Bangkok (AsiaNews/Agenzie) – Migliaia di persone, ma meno del previsto, sono scese in piazza oggi a Bangkok per chiedere le dimissioni del premier Samak Sundaravej, accusato di essere strumento nelle mani dell’ex primo ministro Thaksin Shinawatra. Le autorità hanno disposto massicce misure di sicurezza: migliaia di poliziotti hanno presidiato le strade intorno ai palazzi del governo.
 
La campagna antigovernativa - in atto fine maggio e guidata dall’Alleanza del Popolo per la democrazia (Pad) - ha fatto aumentare le tensioni nel paese già alle prese con crisi economica e forte inflazione.

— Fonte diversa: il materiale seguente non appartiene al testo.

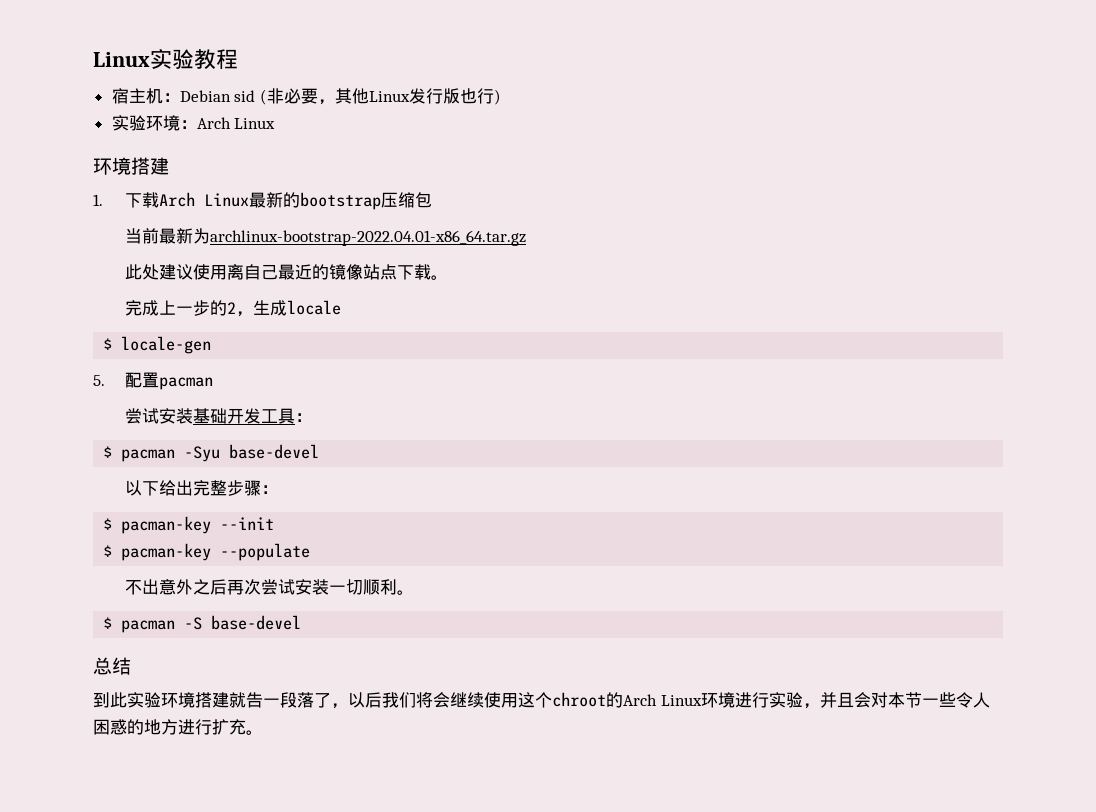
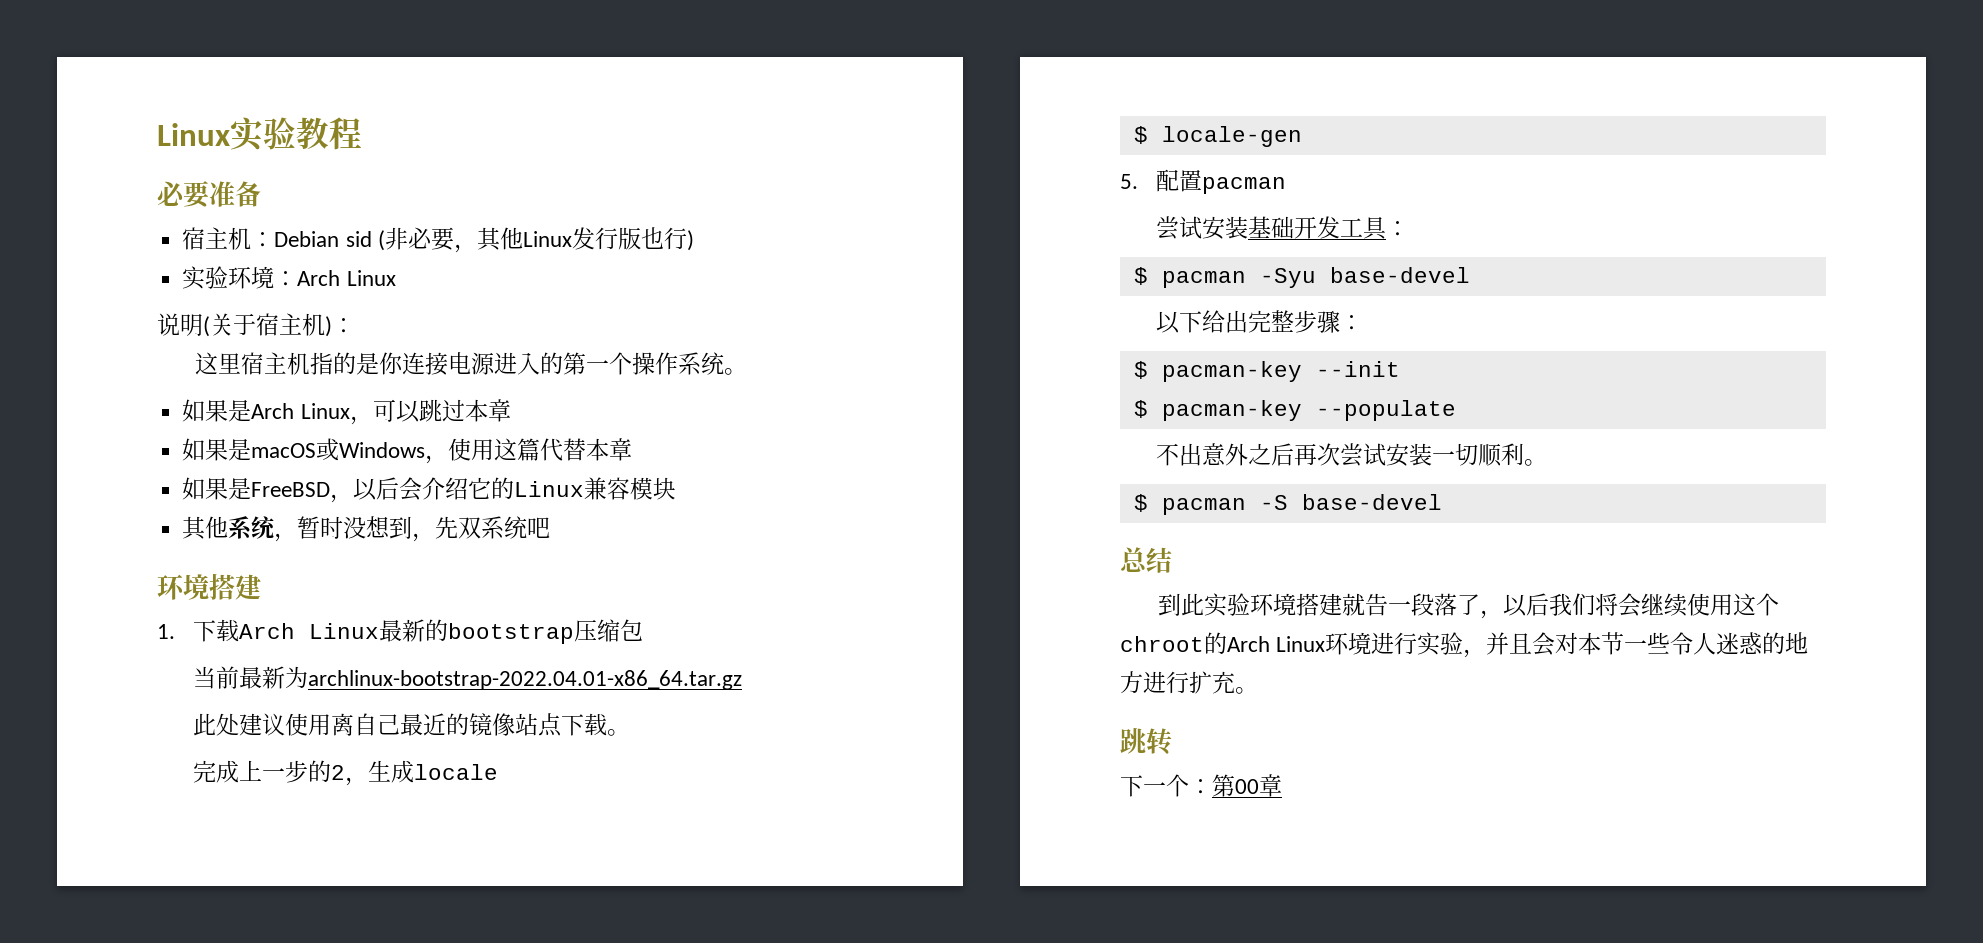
+ 必要准备
+ 说明(关于宿主机)：
+ 这里宿主机指的是你连接电源进入的第一个操作系统。
+ 如果是Arch Linux，可以跳过本章
+ 如果是macOS或Windows，使用这篇代替本章
+ 如果是FreeBSD，以后会介绍它的Linux兼容模块
+ 其他系统，暂时没想到，先双系统吧
- 到此实验环境搭建就告一段落了，以后我们将会继续使用这个chroot的Arch Linux环境进行实验，并且会对本节一些令人困惑的地方进行扩充。
+ 到此实验环境搭建就告一段落了，以后我们将会继续使用这个chroot的Arch Linux环境进行实验，并且会对本节一些令人迷惑的地方进行扩充。
+ 跳转
+ 下一个：第00章

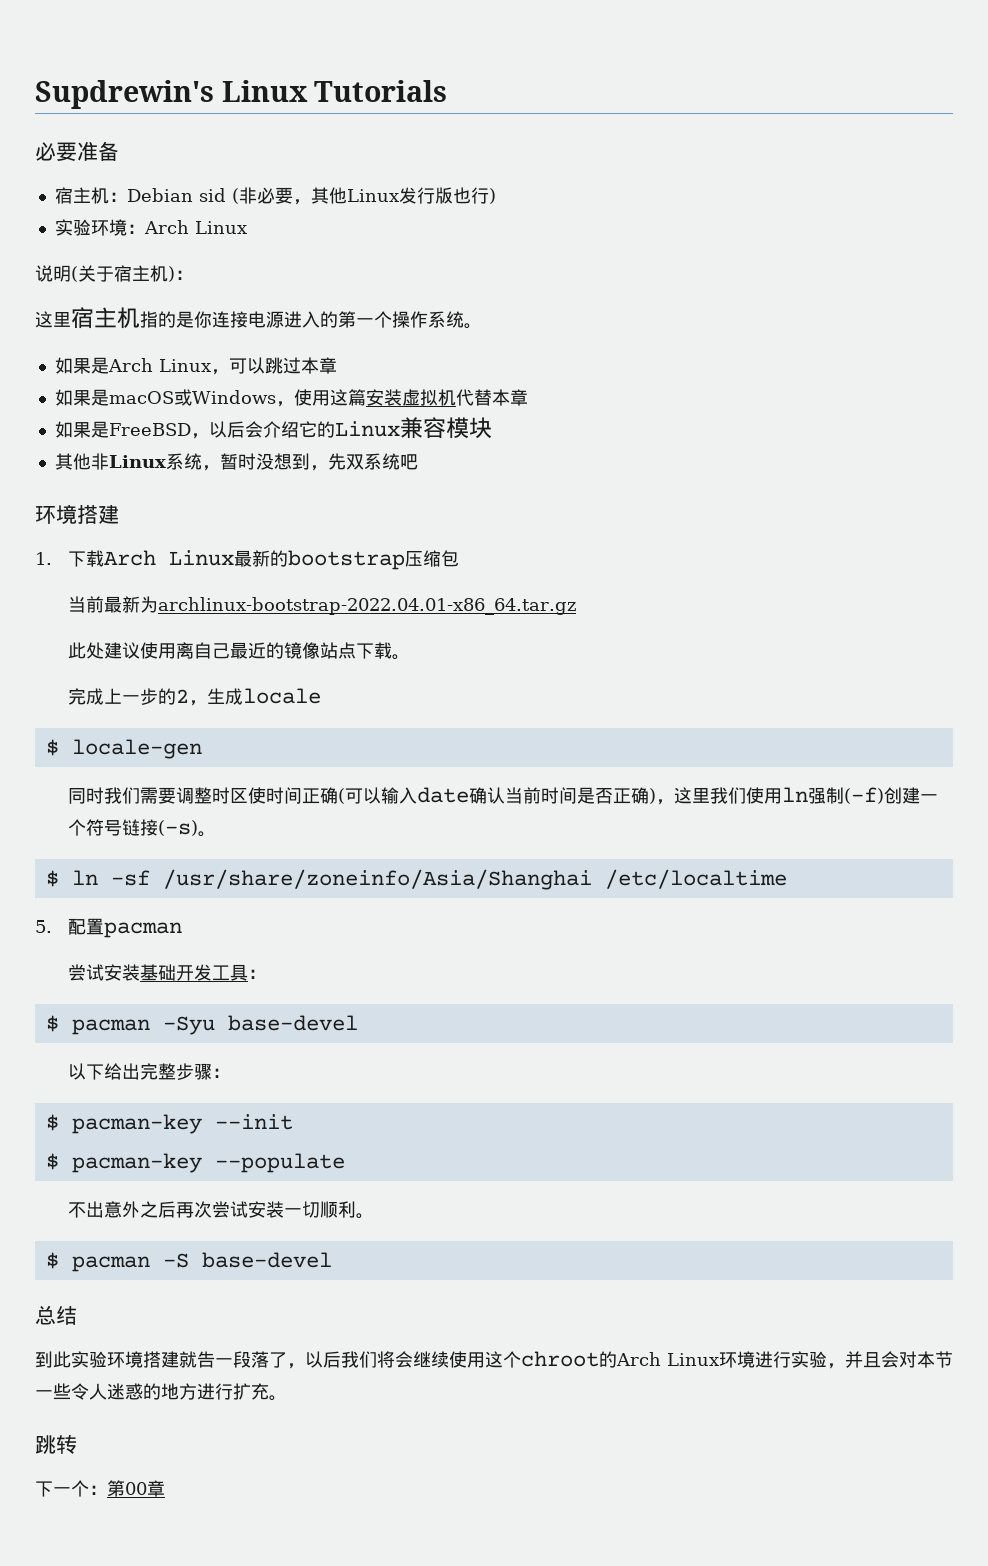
- Linux实验教程
+ Supdrewin's Linux Tutorials
- 如果是macOS或Windows，使用这篇代替本章
+ 如果是macOS或Windows，使用这篇安装虚拟机代替本章
- 其他系统，暂时没想到，先双系统吧
+ 其他非Linux系统，暂时没想到，先双系统吧
+ 同时我们需要调整时区使时间正确(可以输入date确认当前时间是否正确)，这里我们使用ln强制(-f)创建一个符号链接(-s)。
+ $ ln -sf /usr/share/zoneinfo/Asia/Shanghai /etc/localtime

I manifestanti erano circa 8mila, molto meno dei 100mila previsti dagli organizzatori. Secondo analisti in Thailandia, la dimostrazione odierna ha messo in luce lo scarso seguito che il Pad raccoglie tra la popolazione. La sigla è formata per lo più da cittadini della classe media residenti nella capitale.
 
Il People Power Party del premier Samak - composto da alleati di Thaksin - ha vinto le elezioni del dicembre scorso, che hanno segnato il ritorno alla democrazia del Paese asiatico. Nel 2006 un colpo di Stato incruento depose il primo ministro Thaksin, accusato di corruzione e mal governo. Il golpe era stato preceduto da proteste simili a quelle di oggi, ma ben più massicce. Da allora a Thaksin, magnate delle telecomunicazioni, è vietata l’attività politica, ma gode ancora di forte sostegno nelle aree rurali.